The appellants present a number of points, but only one of them is, in our judgment, entitled to favorable consideration.

Much stress is laid upon the fact that the descriptions of the mining claims in the contract vary from the descriptions found in the complaint and the findings. In each case the description is by name only, and the names, as given in the various papers, are not precisely the same. But the complaint embodies a copy of the contract, and alleges that the property agreed to be sold by said contract is described as set forth in *Page 150 the complaint. This allegation is not denied, and it establishes the identity of the apparently differing descriptions.

The argument based upon the claim of fraud is futile, in view of the fact that the evidence is not brought up, and the findings negative fraud.

One of the defenses was that plaintiffs had waived their lien by commencing an action at law for the recovery of the purchase price. The court found that such action had been brought (and subsequently dismissed), but that there was no waiver. The conclusion was correct. Where the vendor retains the legal title, a proceeding at law for the purchase price is not a waiver of his right to proceed against the property. (Longmaid v. Coulter,123 Cal. 208, [55 P. 791].)

The appellants criticise the allegation of tender, but since their answer showed that a conveyance would have been refused in any event, technical defects in the tender, or even a want of any tender, would be of no importance. (Civ. Code, sec. 1440)

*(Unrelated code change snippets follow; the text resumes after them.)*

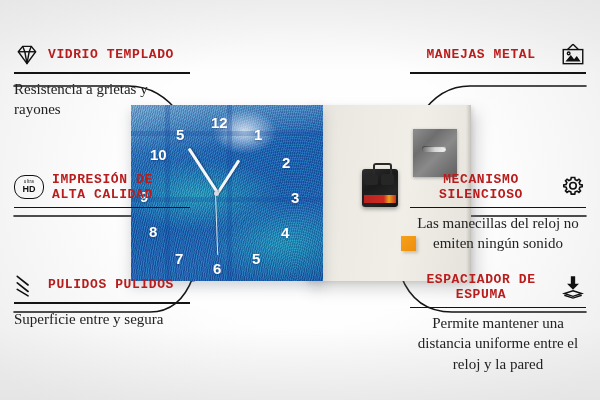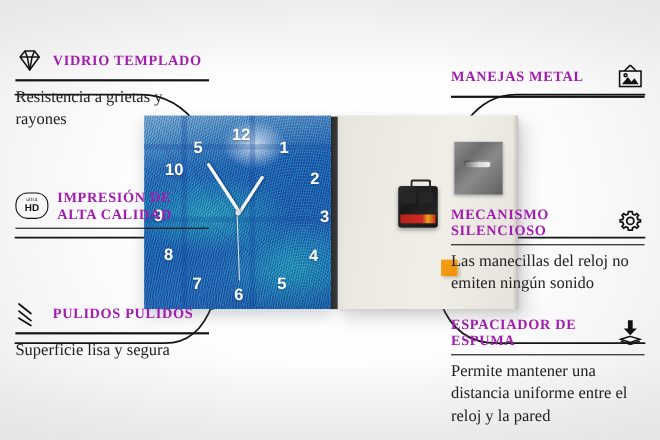--- a/index.html
+++ b/index.html
@@ -92,7 +92,7 @@
   .feat.right{text-align:left;margin-top:15px;}
   .head{display:flex;align-items:center;gap:8px;}
   .feat.right .head{flex-direction:row-reverse;}
-  .title{font-family:Liberation Serif, serif;font-weight:700;color:#a21caf;
+  .title{font-family:Liberation Mono, monospace;font-weight:700;color:#b91c1c;
          font-size:13px;line-height:1.18;letter-spacing:.6px;flex:1;}
   .rule{height:1.5px;background:#141414;margin:4px 0 5px;}
   .desc{font-family:"Liberation Serif",serif;color:#222;font-size:15px;line-height:1.35;}

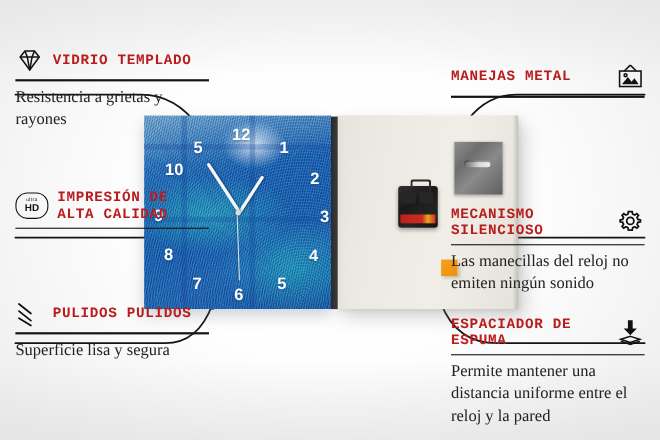--- a/index.html
+++ b/index.html
@@ -89,7 +89,7 @@
 
   
   .feat{position:absolute;width:176px;}
-  .feat.right{text-align:left;margin-top:15px;}
+  .feat.right{text-align:center;}
   .head{display:flex;align-items:center;gap:8px;}
   .feat.right .head{flex-direction:row-reverse;}
   .title{font-family:Liberation Mono, monospace;font-weight:700;color:#b91c1c;

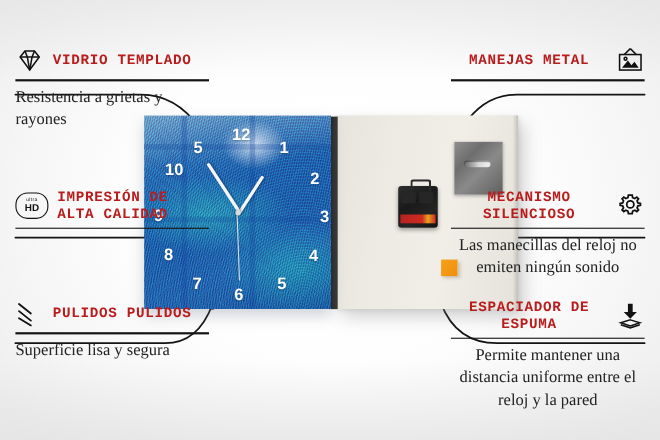--- a/index.html
+++ b/index.html
@@ -35,7 +35,7 @@
   .panel-edge{position:absolute;left:168px;top:1px;width:8px;height:175px;
       background:linear-gradient(90deg,#111 0%,#2b2b2b 45%,#3c3a38 100%);}
 
-  .panel-front{position:absolute;left:0;top:0;width:170px;height:176px;overflow:hidden;
+  .panel-front{position:absolute;left:0;top:0;width:192px;height:176px;overflow:hidden;
       box-shadow:0 6px 12px rgba(90,100,120,.28);}
   .bluebase{position:absolute;inset:0;
       background:

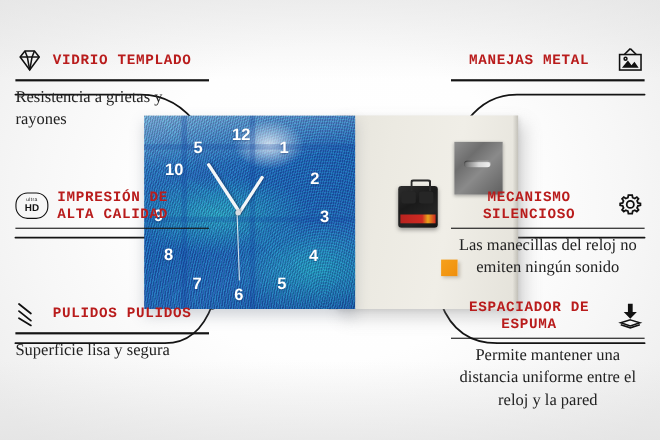--- a/index.html
+++ b/index.html
@@ -224,7 +224,7 @@
       <div class="title">PULIDOS PULIDOS</div>
     </div>
     <div class="rule"></div>
-    <div class="desc">Superficie lisa y segura</div>
+    <div class="desc">Superficie entre y segura</div>
   </div>
 
   <div class="feat right" style="left:410px;top:42px;">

But the appellants make a final contention which must, under the decisions of this court, be upheld. The complaint does not allege, nor does the court find, facts showing that there was an adequate consideration for the obligation sought to be enforced, or that the contract was just and reasonable as to the defendants. It is thoroughly established in this state that such facts must be alleged and proven in a suit for specific performance. (Agard v. Valencia, 39 Cal. 302; White v. Sage,149 Cal. 613, [87 P. 193]; Herzog v. Atchison etc. R.R. Co.,153 Cal. 496, 501, [17 L.R.A. (N.S.) 428, 95 P. 898], and cases cited.) That the present action is one for specific performance cannot be questioned in view of the decisions in White v. Sage,149 Cal. 613, [87 P. 193], and Sparks v. Hess, 15 Cal. 186.

For the reason stated, the judgment will have to be reversed. With nothing before us but the judgment-roll, we have no basis for saying that the error was harmless. Nor would we be justified in modifying the judgment by striking out everything but the provision for recovery of the purchase price. An action for such purchase price is one at law, in which the parties are entitled to a jury trial, and it would hardly be fair for the appellate court to convert the character of the *Page 151 case after judgment, where no such change had been suggested below.

The judgment is reversed.

Shaw, J., and Lawlor, J., concurred.